» **Exercise**
A word-for-word copy of the entries, with the images left out, is what you should write.

(Source information begins)

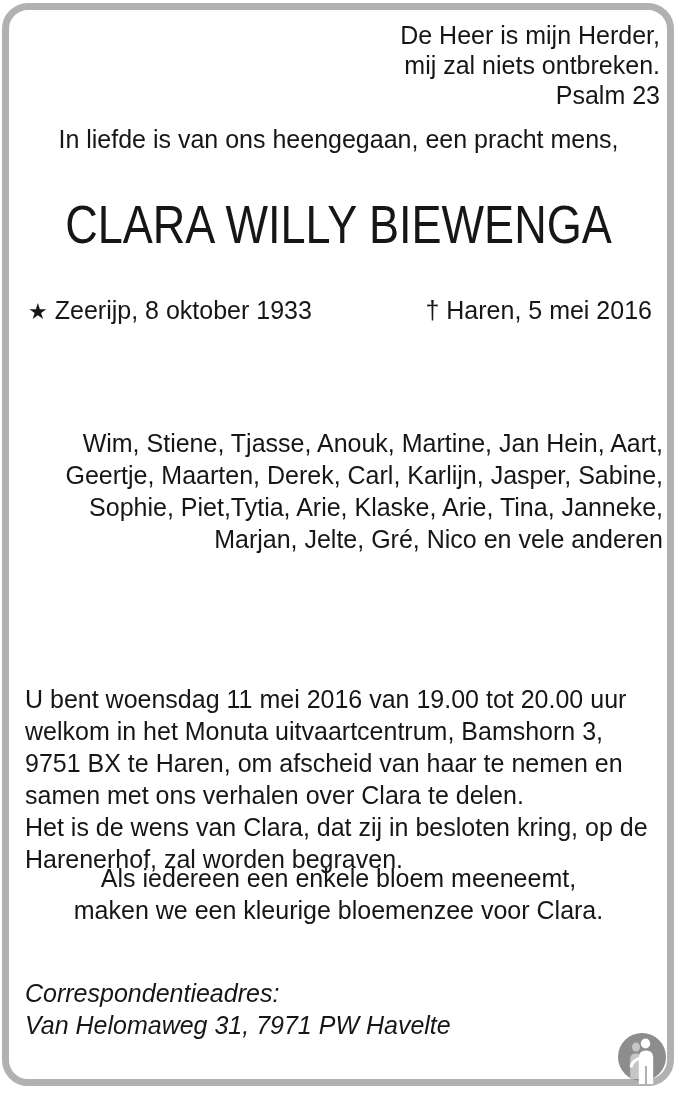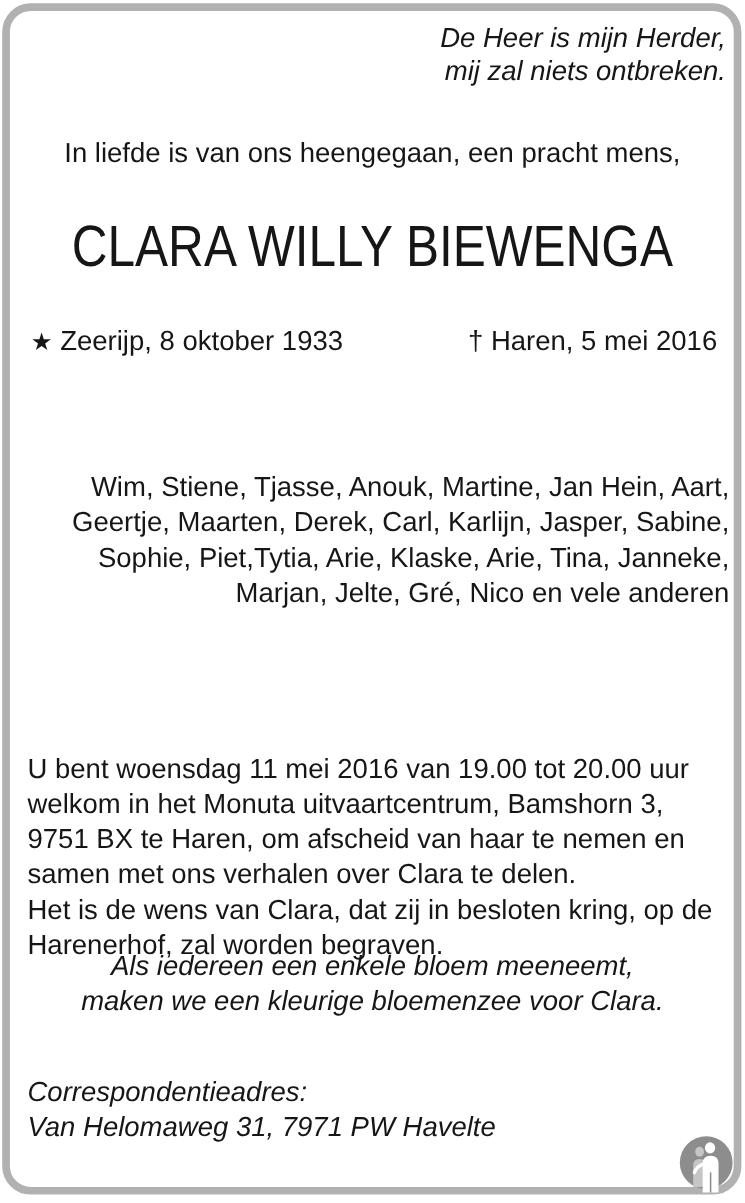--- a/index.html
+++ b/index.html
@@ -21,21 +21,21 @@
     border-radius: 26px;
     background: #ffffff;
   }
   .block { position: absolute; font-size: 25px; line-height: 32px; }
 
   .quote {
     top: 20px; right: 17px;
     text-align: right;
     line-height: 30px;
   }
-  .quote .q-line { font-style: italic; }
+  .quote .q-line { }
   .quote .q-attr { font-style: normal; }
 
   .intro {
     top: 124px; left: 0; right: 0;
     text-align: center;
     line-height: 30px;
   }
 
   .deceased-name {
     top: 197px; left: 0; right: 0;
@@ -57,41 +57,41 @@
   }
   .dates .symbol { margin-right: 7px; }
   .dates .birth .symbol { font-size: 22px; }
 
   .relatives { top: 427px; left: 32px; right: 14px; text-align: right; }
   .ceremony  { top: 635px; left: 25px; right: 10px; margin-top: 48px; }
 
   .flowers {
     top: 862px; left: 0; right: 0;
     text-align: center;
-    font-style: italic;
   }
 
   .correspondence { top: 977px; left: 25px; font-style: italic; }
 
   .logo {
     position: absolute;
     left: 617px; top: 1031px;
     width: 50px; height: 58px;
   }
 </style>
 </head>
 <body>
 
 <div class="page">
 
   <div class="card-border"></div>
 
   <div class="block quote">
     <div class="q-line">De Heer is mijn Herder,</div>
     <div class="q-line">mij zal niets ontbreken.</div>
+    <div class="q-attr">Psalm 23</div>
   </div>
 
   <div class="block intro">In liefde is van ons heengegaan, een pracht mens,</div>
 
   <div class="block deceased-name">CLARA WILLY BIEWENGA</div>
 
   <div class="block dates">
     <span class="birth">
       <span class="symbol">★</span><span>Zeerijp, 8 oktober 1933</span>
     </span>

(Source information ends)

» **Written solution**
--- a/index.html
+++ b/index.html
@@ -21,21 +21,21 @@
     border-radius: 26px;
     background: #ffffff;
   }
   .block { position: absolute; font-size: 25px; line-height: 32px; }
 
   .quote {
     top: 20px; right: 17px;
     text-align: right;
     line-height: 30px;
   }
-  .quote .q-line { font-style: italic; }
+  .quote .q-line { }
   .quote .q-attr { font-style: normal; }
 
   .intro {
     top: 124px; left: 0; right: 0;
     text-align: center;
     line-height: 30px;
   }
 
   .deceased-name {
     top: 197px; left: 0; right: 0;
@@ -57,41 +57,41 @@
   }
   .dates .symbol { margin-right: 7px; }
   .dates .birth .symbol { font-size: 22px; }
 
   .relatives { top: 427px; left: 32px; right: 14px; text-align: right; }
   .ceremony  { top: 635px; left: 25px; right: 10px; margin-top: 48px; }
 
   .flowers {
     top: 862px; left: 0; right: 0;
     text-align: center;
-    font-style: italic;
   }
 
   .correspondence { top: 977px; left: 25px; font-style: italic; }
 
   .logo {
     position: absolute;
     left: 617px; top: 1031px;
     width: 50px; height: 58px;
   }
 </style>
 </head>
 <body>
 
 <div class="page">
 
   <div class="card-border"></div>
 
   <div class="block quote">
     <div class="q-line">De Heer is mijn Herder,</div>
     <div class="q-line">mij zal niets ontbreken.</div>
+    <div class="q-attr">Psalm 23</div>
   </div>
 
   <div class="block intro">In liefde is van ons heengegaan, een pracht mens,</div>
 
   <div class="block deceased-name">CLARA WILLY BIEWENGA</div>
 
   <div class="block dates">
     <span class="birth">
       <span class="symbol">★</span><span>Zeerijp, 8 oktober 1933</span>
     </span>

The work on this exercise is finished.